(Dataset items)

Start of Block

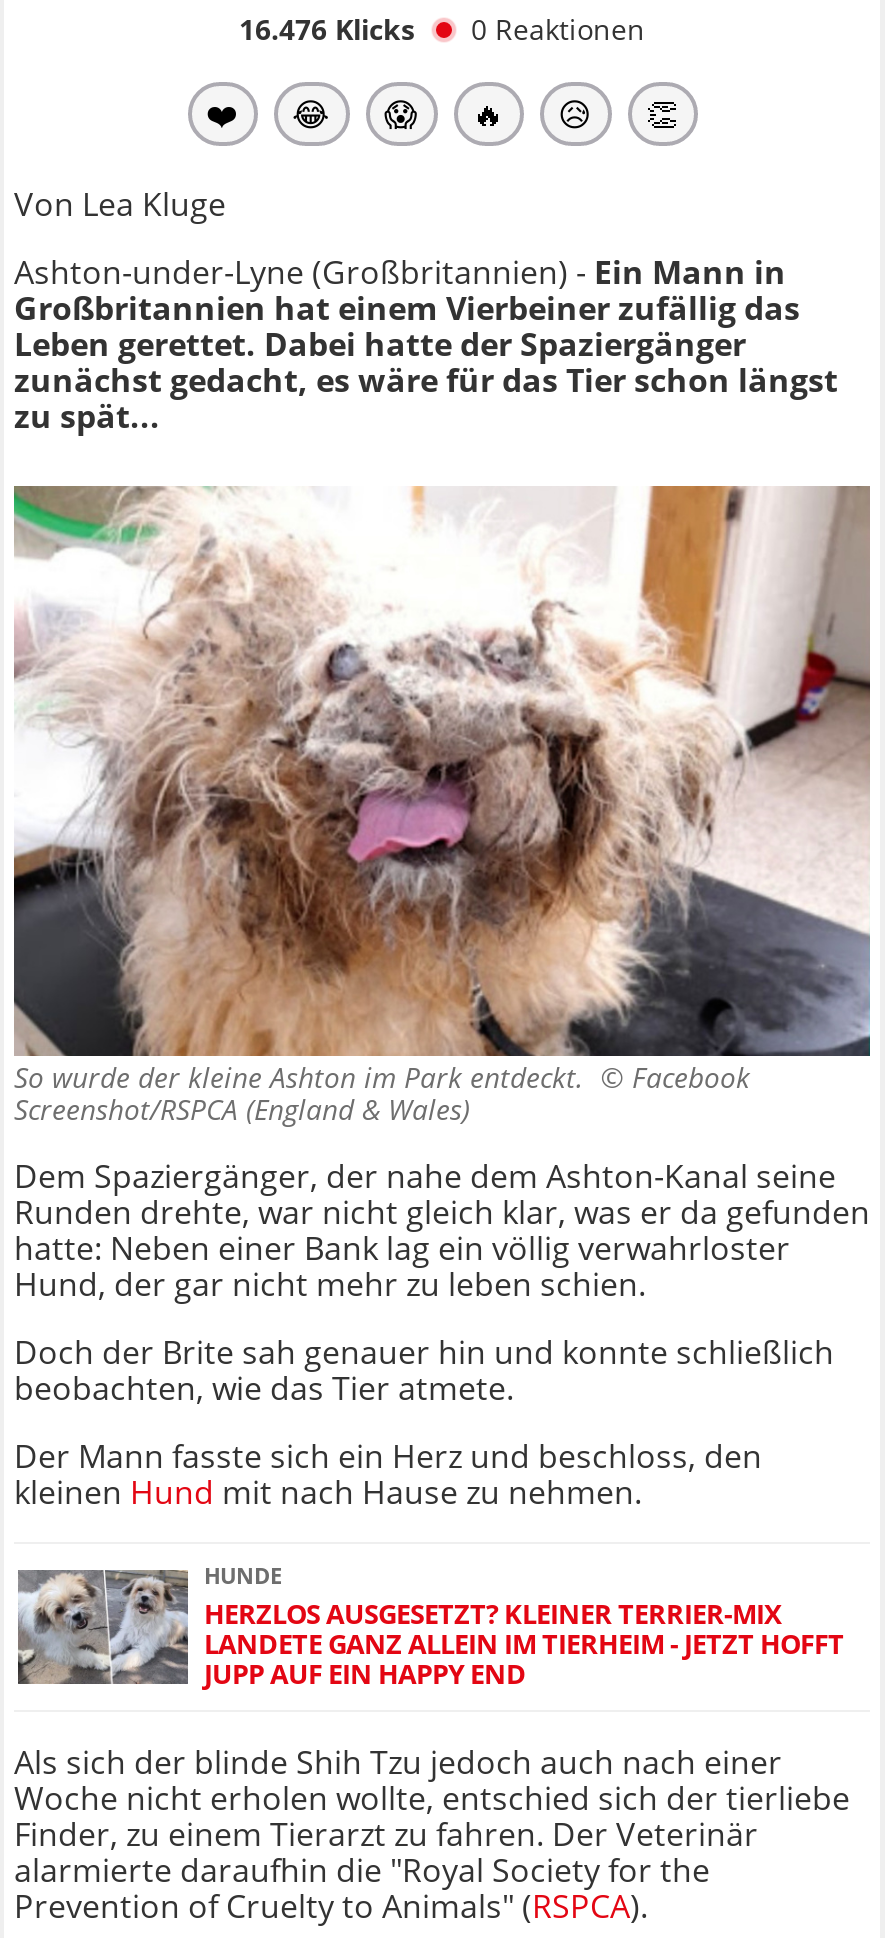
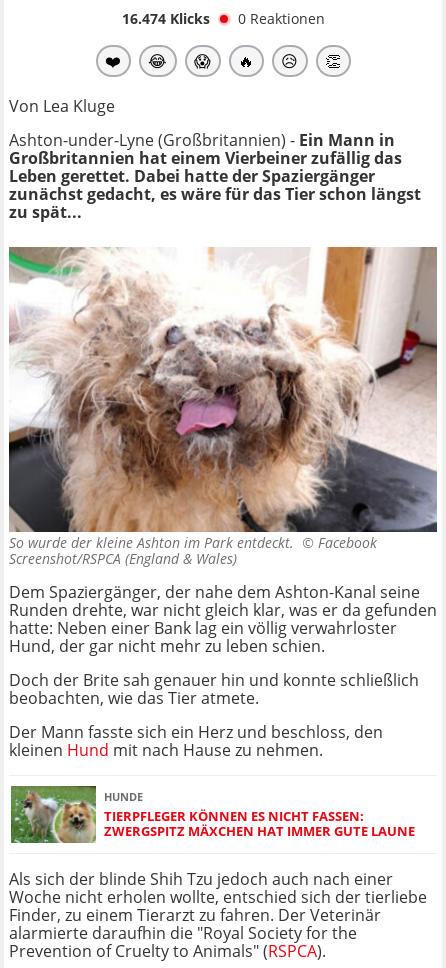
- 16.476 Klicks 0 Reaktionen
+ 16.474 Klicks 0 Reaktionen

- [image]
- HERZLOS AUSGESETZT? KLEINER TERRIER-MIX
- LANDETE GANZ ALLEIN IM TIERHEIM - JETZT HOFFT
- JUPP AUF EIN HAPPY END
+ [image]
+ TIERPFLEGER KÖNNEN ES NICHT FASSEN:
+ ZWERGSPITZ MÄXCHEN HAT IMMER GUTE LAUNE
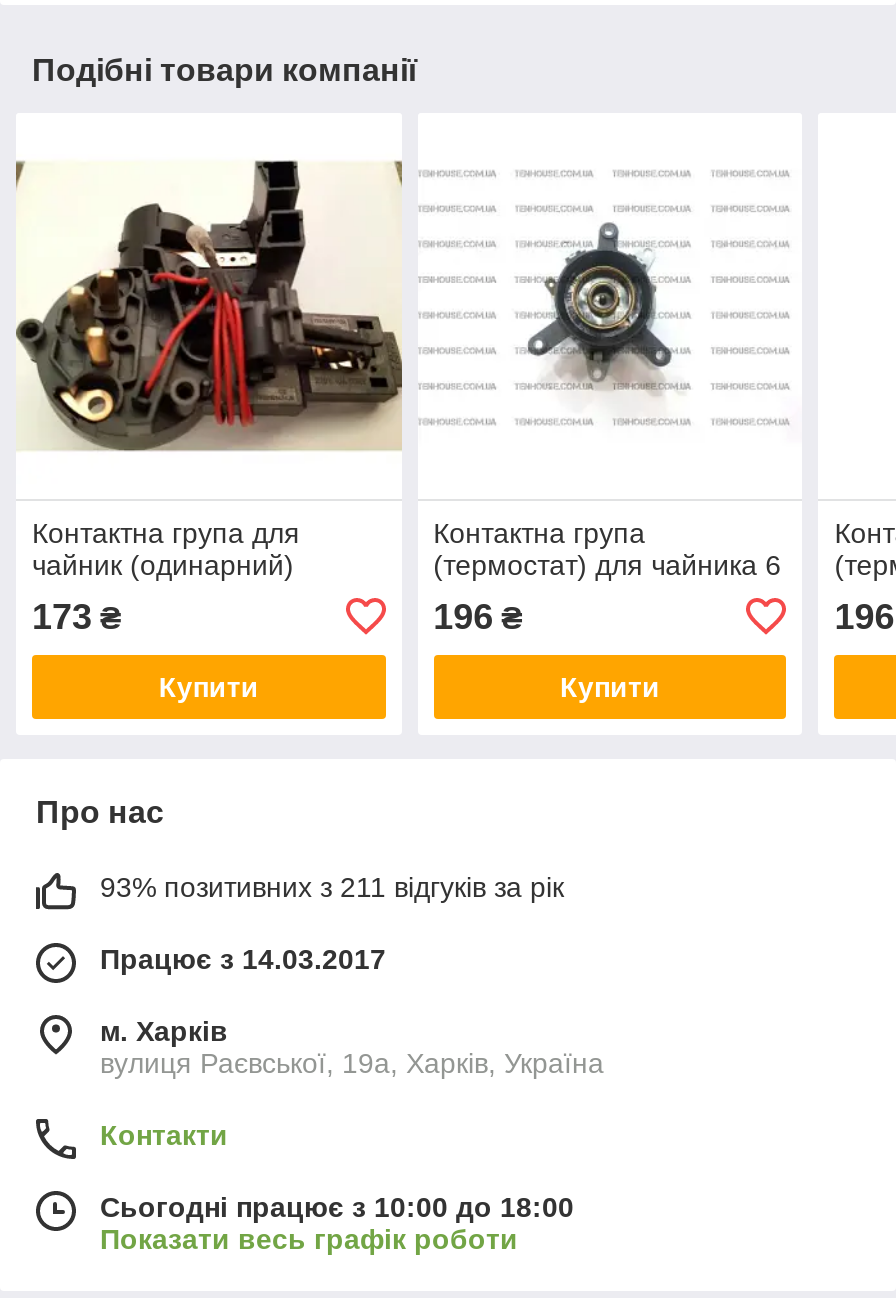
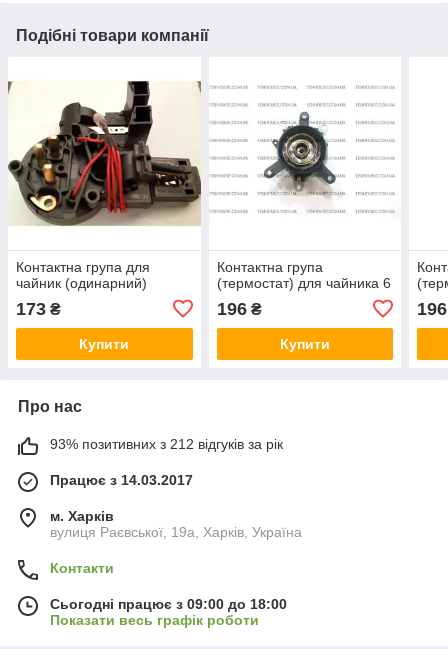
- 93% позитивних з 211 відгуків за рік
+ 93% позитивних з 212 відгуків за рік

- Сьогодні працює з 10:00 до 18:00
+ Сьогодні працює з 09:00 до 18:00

End of Block

Output the data exactly. Pictures don't belong in the result.

- 16.476 Klicks 0 Reaktionen
+ 16.474 Klicks 0 Reaktionen

- [image]
- HERZLOS AUSGESETZT? KLEINER TERRIER-MIX
- LANDETE GANZ ALLEIN IM TIERHEIM - JETZT HOFFT
- JUPP AUF EIN HAPPY END
+ [image]
+ TIERPFLEGER KÖNNEN ES NICHT FASSEN:
+ ZWERGSPITZ MÄXCHEN HAT IMMER GUTE LAUNE
- 93% позитивних з 211 відгуків за рік
+ 93% позитивних з 212 відгуків за рік

- Сьогодні працює з 10:00 до 18:00
+ Сьогодні працює з 09:00 до 18:00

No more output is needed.